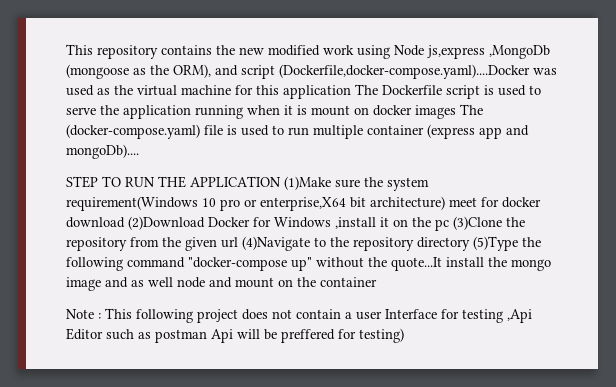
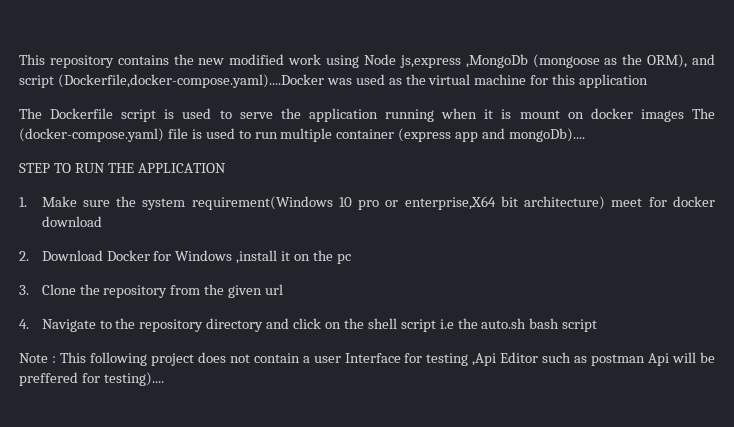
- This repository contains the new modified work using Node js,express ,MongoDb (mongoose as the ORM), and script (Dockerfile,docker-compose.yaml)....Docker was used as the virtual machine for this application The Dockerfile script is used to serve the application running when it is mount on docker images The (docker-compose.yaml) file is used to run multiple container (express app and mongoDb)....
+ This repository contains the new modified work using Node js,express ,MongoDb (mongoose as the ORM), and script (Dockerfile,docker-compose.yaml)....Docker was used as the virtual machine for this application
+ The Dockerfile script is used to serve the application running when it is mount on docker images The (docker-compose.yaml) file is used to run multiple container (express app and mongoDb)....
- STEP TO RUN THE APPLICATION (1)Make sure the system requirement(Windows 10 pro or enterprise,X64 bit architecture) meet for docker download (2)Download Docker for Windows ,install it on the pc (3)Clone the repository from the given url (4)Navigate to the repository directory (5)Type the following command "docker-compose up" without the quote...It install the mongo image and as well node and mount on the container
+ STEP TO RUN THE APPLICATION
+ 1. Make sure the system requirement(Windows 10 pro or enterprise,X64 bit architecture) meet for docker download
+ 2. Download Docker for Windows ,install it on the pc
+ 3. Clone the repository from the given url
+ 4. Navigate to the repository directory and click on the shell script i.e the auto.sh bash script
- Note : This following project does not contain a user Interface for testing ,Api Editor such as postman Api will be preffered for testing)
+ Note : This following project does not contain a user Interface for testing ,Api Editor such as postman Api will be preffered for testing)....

* * *

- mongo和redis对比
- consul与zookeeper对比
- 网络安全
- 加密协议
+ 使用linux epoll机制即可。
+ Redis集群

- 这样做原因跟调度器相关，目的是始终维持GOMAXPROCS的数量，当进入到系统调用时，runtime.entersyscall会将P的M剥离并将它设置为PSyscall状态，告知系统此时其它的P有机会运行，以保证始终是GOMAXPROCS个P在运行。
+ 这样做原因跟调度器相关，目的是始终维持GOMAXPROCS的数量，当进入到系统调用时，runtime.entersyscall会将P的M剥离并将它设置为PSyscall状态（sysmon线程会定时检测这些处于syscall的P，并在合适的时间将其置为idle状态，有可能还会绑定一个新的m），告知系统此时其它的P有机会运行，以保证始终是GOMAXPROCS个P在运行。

▸ WORK TO COMPLETE: Write down exactly the span of lines above from the one containing "- Note : This" to the one containing "preffered for testing)....", both ends included.

▸ RESPONSE FOR THIS EXERCISE:
- Note : This following project does not contain a user Interface for testing ,Api Editor such as postman Api will be preffered for testing)
+ Note : This following project does not contain a user Interface for testing ,Api Editor such as postman Api will be preffered for testing)....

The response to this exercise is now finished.